The morning after the COVID-19 burst has left a lot of companies’ future uncertain. With the closure of the retail stores and the danger of the pandemic, most of them have seen their revenue shrinking drastically. As a result, companies have turned to eCommerce to maintain a positive balance and keep on driving revenue. Professionals and executives are under pressure to find ways to maintain their online traffic, increase conversions and drive revenues via their online channels. Teams have started brainstorming on initiatives, focusing mostly on short-term solutions while building department silos, and not sharing information. But, can this approach benefit them?
Let me clarify that it might be hard to survive a crisis like this one, if your company hasn’t already invested in a strong online presence. Unless your online budget is very high, building an online brand presence from scratch can be very time consuming, and the results will take a long time to show. Getting the basics right will give a competitive advantage against any other companies that are now striving to find a way to drive online revenue.
Performance, SEO, content optimization and good UX are those elements that can help your company stand out and further enhance your online presence.
Making sure your website is available and fast when the users need it, indexed high on the search result pages (SERPs) organically and having content that is going to complement your brand and further allow you to stand out, are important elements for a company.
If your company belongs to that category, then act fast! By assessing those elements, coming up with a recovery plan and implementing your approach, you can further work on a presence which will allow your company to stand out. Although miracles cannot happen overnight when it comes to SEO, you’ll be able to improve your long-term SERP ranking, and enable your company to have a better index presence in the long run.
For all those who have built a robust online presence already and are working on ways to keep their company afloat, it’s important to exit the panic mode. By building silos you miss out on cross-functional opportunities that will help your company stand out or even save costs. Product management, due to its pivotal and cross functional positioning, can offer insights that will facilitate discussions and drive outcomes.
How can product management really help?
Product managers keep in mind the users in everything they do.They invest their time understanding what the shopping behaviors, underserved needs and jobs-to-be-done are. They are dedicating a lot of their time diving into data, coming from tracking tools, customer service logs or usability tests they run. They work with personas and target audiences, and have a clear idea of who their customer segment is.
For every decision taken, a lot of supporting data and user centric thinking is applied. That is why you may hear them say ‘No’ very often. It’s not that an idea isn’t good, it’s just that the value it brings may be lower that thought, or the supporting data isn’t favorable, if there’s any at all.
Their knowledge is very useful. They can help you identify the short-term solutions which will enable your company to stand out, but also identify the long-term solutions which will allow your company to be ahead of the competition when the recession is over. They will do their best to help you understand your customer, and in that sense enable you to make optimal decisions.
Product managers know the technical limitations and capabilities of the software used by a company. They can advise on the best ways to implement marketing activities or technical issues that may arise due to a certain approach. Most importantly, they can provide alternatives. They can communicate all possibilities currently supported, or even provide an estimation for implementing new requests, which may add a lot of value to a company’s bottom line, in a short time, and with minimum effort.
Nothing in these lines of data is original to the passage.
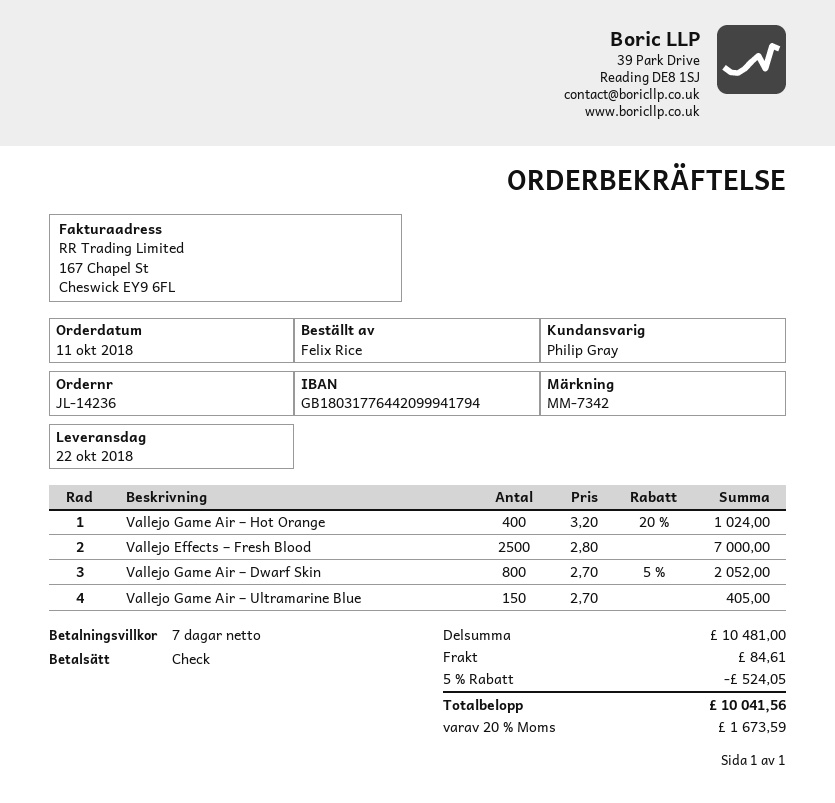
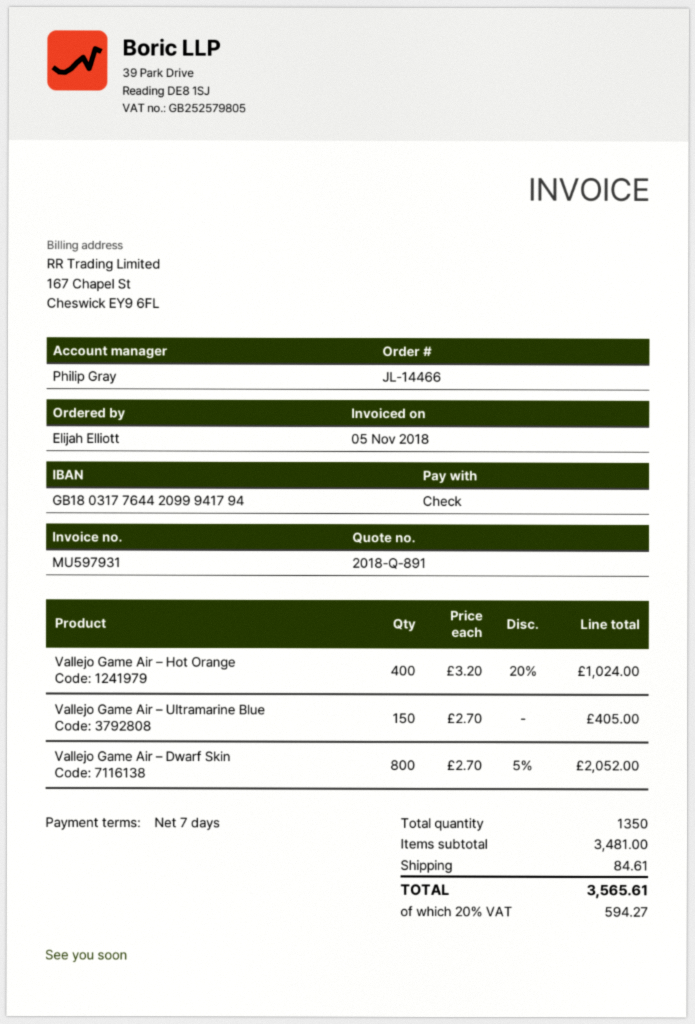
order number: JL-14236 -> JL-14466
ordered by: Felix Rice -> Elijah Elliott
Vallejo Effects – Fresh Blood: 2500 x 2.80 = 7000.00 -> none
subtotal: 10481.00 -> 3481.00
discount: 5% = 524.05 -> none
tax: 20% = 1673.59 -> 20% = 594.27
total: 10041.56 -> 3565.61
During recession times, it’s important to approach the situation as an opportunity to re-evaluate and innovate. Just think of the startups founded during the last recession: Uber, Airbnb, Slack, Pinterest, WhatsApp Inc. Square and Venmo are only a few to mention. Their future was uncertain at the time, however by understanding their target audience and their underserved needs they managed to build strong brands that bring value to their users. And guess what. Their users stick with them. Because what was once an underserved need for them, is now met by products that add value to them.
Together with your product managers you can find a way to create solutions to existing or new needs that will arise because of the circumstances. You just need to be ahead of the game. And the product managers can help you do that. They know frameworks and techniques that will allow for that to happen. They can help create long-term solutions that will allow your company to be ahead of the competition when everything is back to normal. Be creative and think outside the box. At the end, this is what product managers are also known for.